Making Linux scale has been a long and ongoing project. The first multiprocessor capable Linux kernel had a single lock protecting the entire kernel (the Big Kernel Lock, BKL), which was simple, but limited scalability.
Subsequently the locking has been made more fine-grained, i.e. there are many locks (thousands?), each covering only a small portion of data. However, there are limits to how far this can be taken, as fine-grained locking tends to be complicated, and the locking overhead starts to eat up the performance benefit, especially considering that most multi-CPU Linux systems have relatively few CPU's.
Another thing, is that as far as possible the kernel uses per-cpu data structures. This is very important, as it avoids the cache coherency performance issues with shared data, and of course there is no locking overhead. E.g. every CPU runs its own process scheduler, requiring only occasional global synchronization.
Also, some algorithms are chosen with scalability in mind. E.g. some read-mostly data is protected by Read-Copy-Update (RCU) instead of traditional mutexes; this allows readers to proceed during a concurrent update.
As for memory, Linux tries hard to allocate memory from the same NUMA node as where the process is running. This provides better memory bandwidth and latency for the applications.
My uneducated guess would be that there is a run-queue per processor and a work-stealing algorithm when a processor is idle. I could see this working in an M:N model, where there is a single process per cpu and light-weight processes as the work items. This would then feel similar to a work-stealing threadpool, such as the one in Java-7's fork-join library.
If you really want to know, go pick up Solaris Internals or dig into the Solaris kernel code. I'm still reading Design & Impl of FreeBSD, with Solaris Internals being the next on my list, so all I can do is make wild guesses atm.
I am pretty sure that the SGI Altix we have at work, (which does ccNUMA) uses special hardware for cache coherency.
There is a huge overhead connected to hold 4mb cache per core coherent. It's unlikely to happen in software only.
in an array of 256 cpus you would need 768mb ram just to hold the cache-invalidation bits.
12mb cache / 128 bytes per cache line * 256² cores.
Modifying the OS is one thing, but using unchanged application code is a waste of hardware. When going over some limit (depending on the hardware), the effort to keep coherency and synchronization in order to execute generic code is simply too much. You can do it, but it will be very expensive.
From the OS side you'll need complex affinity model, i.e. not to jump CPUs just because yours is busy. Scheduling threads based on hardware topology - cooperating threads on CPUs that are "close" to minimize penalties. Simple work stealing is not a good solution, you must consider topology. One solution is hierarchical work stealing - steal work by distance, divide topology to sectors and try to steal from closest first.
Touching a bit the lock issue; you'll still use spin-locks nd such, but using totally different implementations. This is probably the most patented field in CS these days.
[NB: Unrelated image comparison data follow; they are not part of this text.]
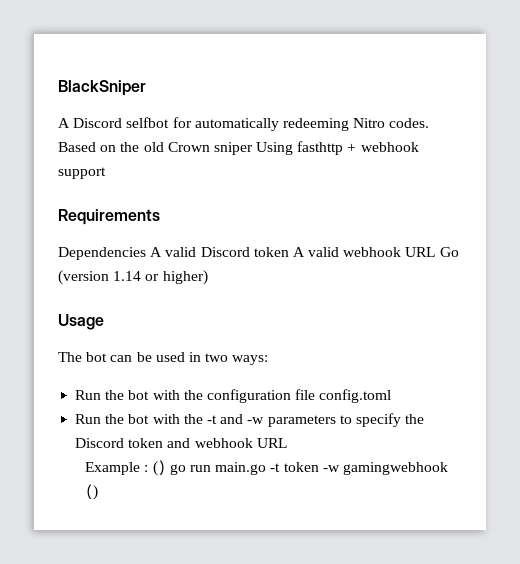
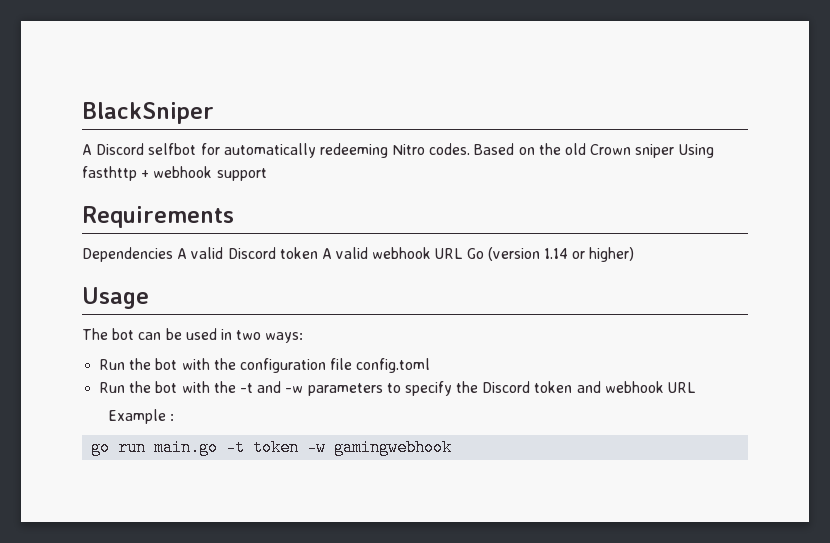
- Example : () go run main.go -t token -w gamingwebhook ()
+ Example :
+ go run main.go -t token -w gamingwebhook

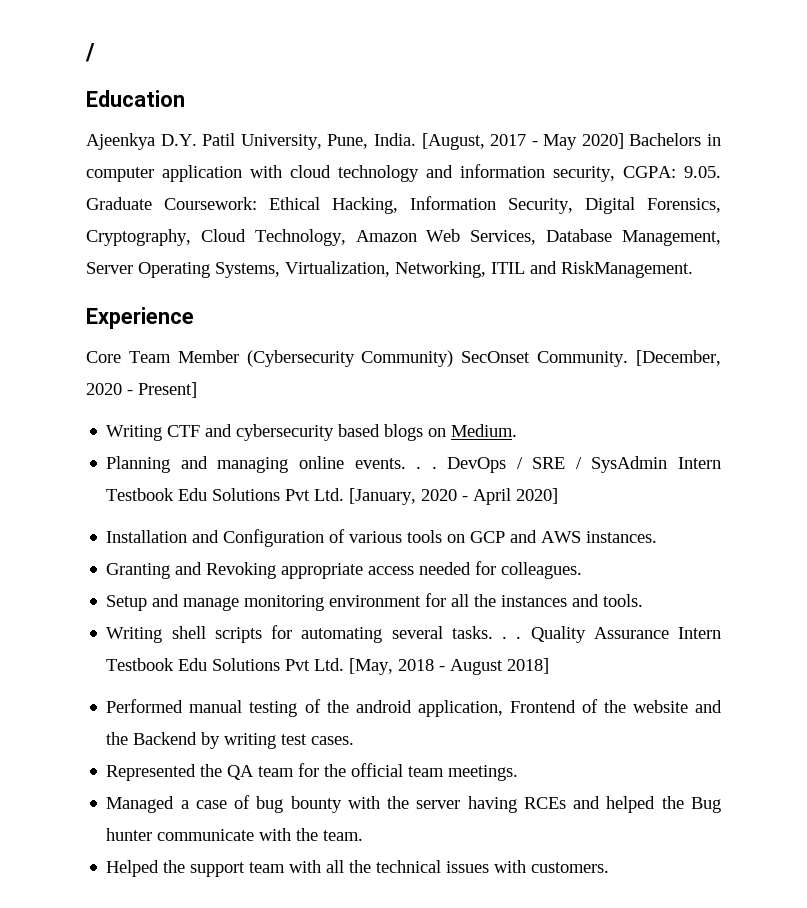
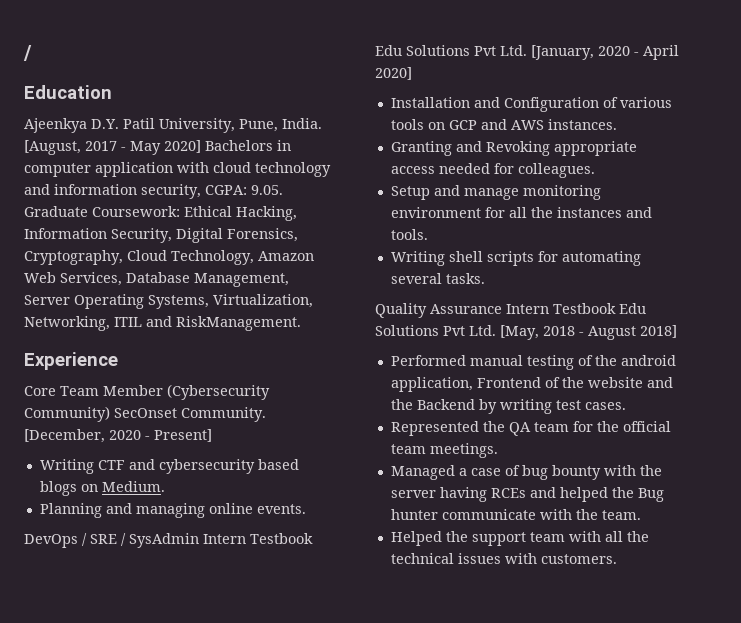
- Planning and managing online events. . . DevOps / SRE / SysAdmin Intern Testbook Edu Solutions Pvt Ltd. [January, 2020 - April 2020]
+ Planning and managing online events.
+ DevOps / SRE / SysAdmin Intern Testbook Edu Solutions Pvt Ltd. [January, 2020 - April 2020]
- Writing shell scripts for automating several tasks. . . Quality Assurance Intern Testbook Edu Solutions Pvt Ltd. [May, 2018 - August 2018]
+ Writing shell scripts for automating several tasks.
+ Quality Assurance Intern Testbook Edu Solutions Pvt Ltd. [May, 2018 - August 2018]

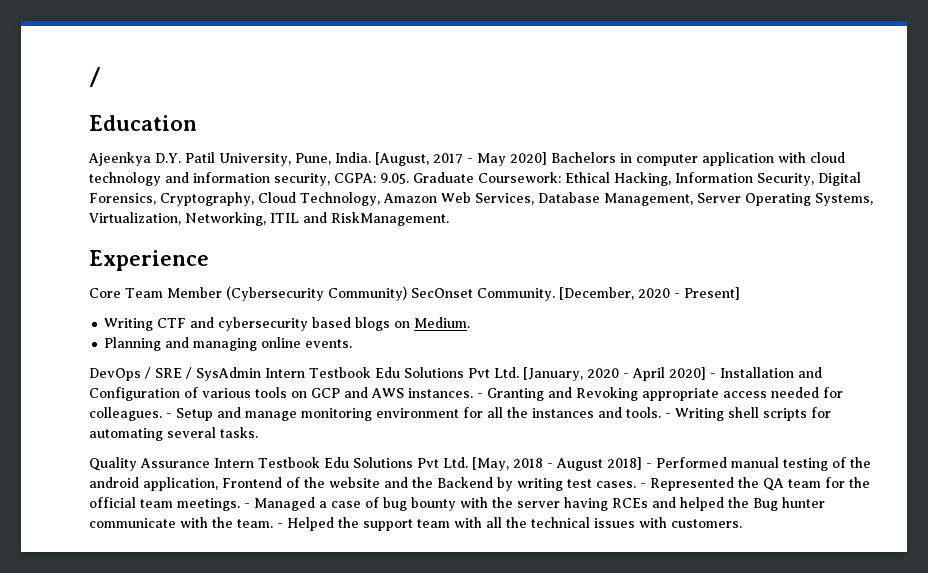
- DevOps / SRE / SysAdmin Intern Testbook Edu Solutions Pvt Ltd. [January, 2020 - April 2020]
- Installation and Configuration of various tools on GCP and AWS instances.
- Granting and Revoking appropriate access needed for colleagues.
- Setup and manage monitoring environment for all the instances and tools.
- Writing shell scripts for automating several tasks.
+ DevOps / SRE / SysAdmin Intern Testbook Edu Solutions Pvt Ltd. [January, 2020 - April 2020] - Installation and Configuration of various tools on GCP and AWS instances. - Granting and Revoking appropriate access needed for colleagues. - Setup and manage monitoring environment for all the instances and tools. - Writing shell scripts for automating several tasks.
- Quality Assurance Intern Testbook Edu Solutions Pvt Ltd. [May, 2018 - August 2018]
- Performed manual testing of the android application, Frontend of the website and the Backend by writing test cases.
- Represented the QA team for the official team meetings.
- Managed a case of bug bounty with the server having RCEs and helped the Bug hunter communicate with the team.
- Helped the support team with all the technical issues with customers.
+ Quality Assurance Intern Testbook Edu Solutions Pvt Ltd. [May, 2018 - August 2018] - Performed manual testing of the android application, Frontend of the website and the Backend by writing test cases. - Represented the QA team for the official team meetings. - Managed a case of bug bounty with the server having RCEs and helped the Bug hunter communicate with the team. - Helped the support team with all the technical issues with customers.

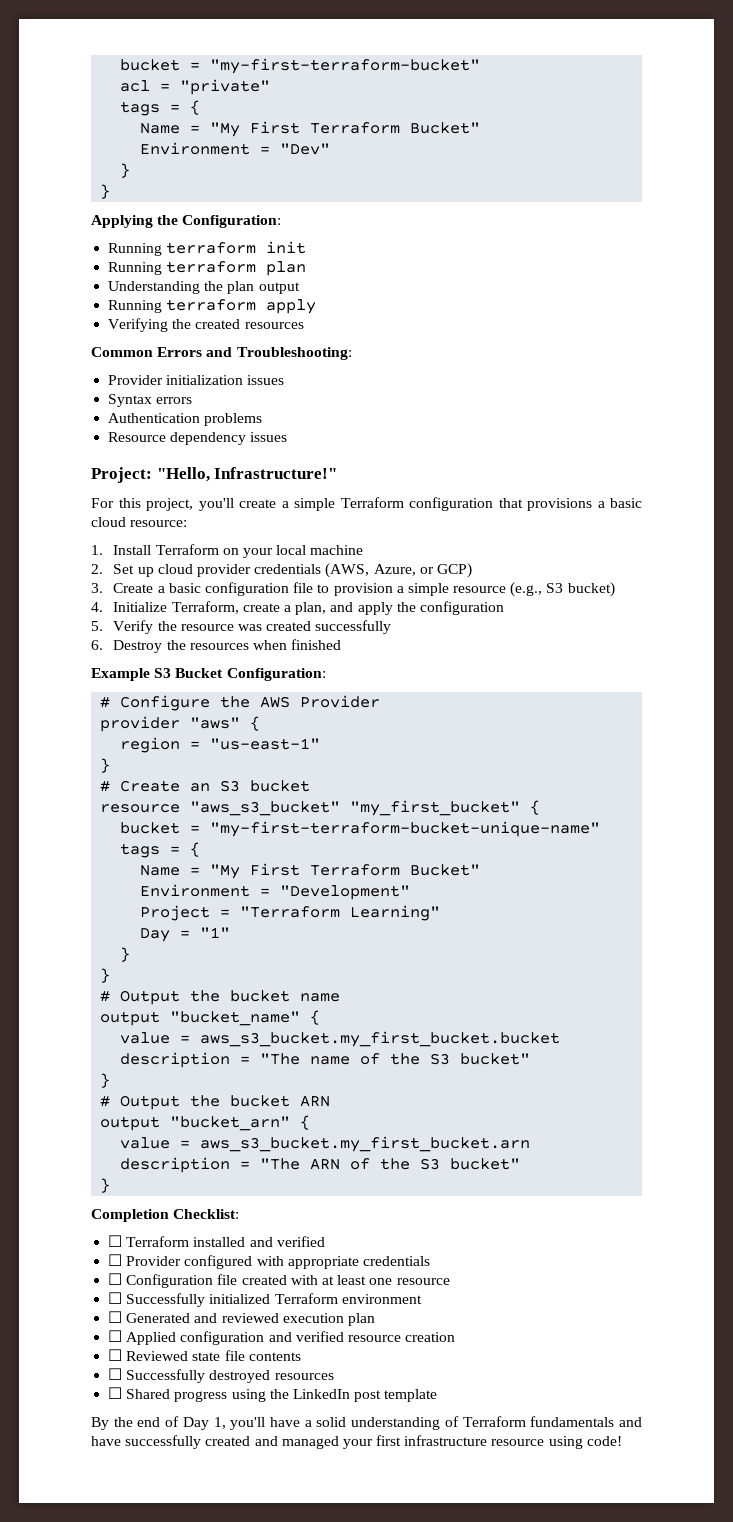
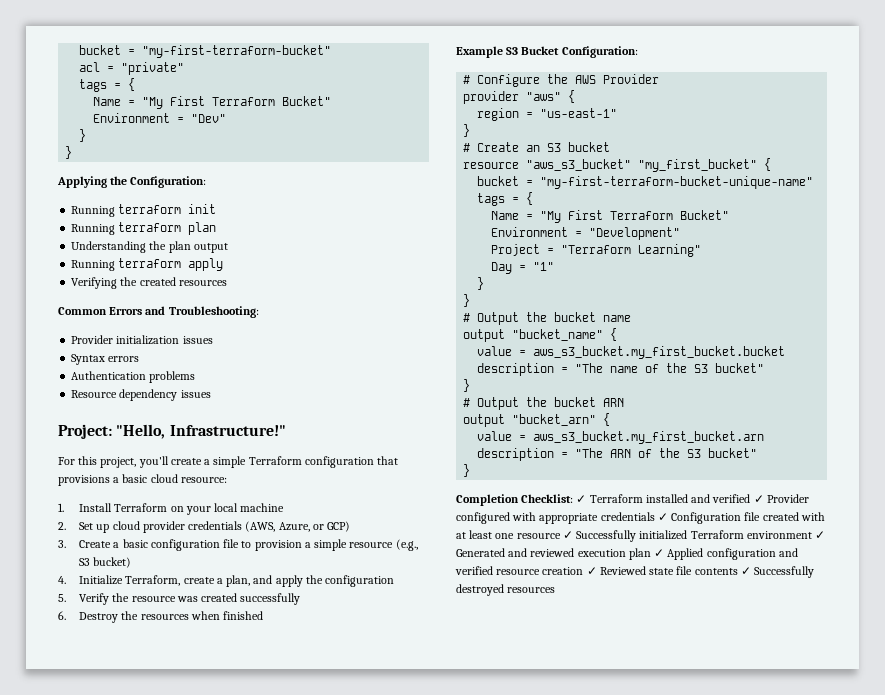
- Completion Checklist:
- ☐ Terraform installed and verified
- ☐ Provider configured with appropriate credentials
- ☐ Configuration file created with at least one resource
- ☐ Successfully initialized Terraform environment
- ☐ Generated and reviewed execution plan
- ☐ Applied configuration and verified resource creation
- ☐ Reviewed state file contents
- ☐ Successfully destroyed resources
+ Completion Checklist: ✓ Terraform installed and verified ✓ Provider configured with appropriate credentials ✓ Configuration file created with at least one resource ✓ Successfully initialized Terraform environment ✓ Generated and reviewed execution plan ✓ Applied configuration and verified resource creation ✓ Reviewed state file contents ✓ Successfully destroyed resources
- ☐ Shared progress using the LinkedIn post template
- By the end of Day 1, you'll have a solid understanding of Terraform fundamentals and have successfully created and managed your first infrastructure resource using code!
But, again, you will need to program specifically for such massive scale. Or you'll simply under-use it. No automatic "parallelizers" will do it for you.
The easiest way to do this is to bind each process/thread to a few CPUS, and then only those CPUs would have to compete for a lock on that thread. Obviously, there would need to be some way to move threads around to even out the load, but on a NUMA architecture, you have to minimize this as much as possible.
Even on dual-core intel systems, I'm pretty sure that Linux can already handle "Thousands" of threads with native posix threads.
(Glibc and the kernel both need to be configured to support this, however, but I believe most systems these days have that by default now).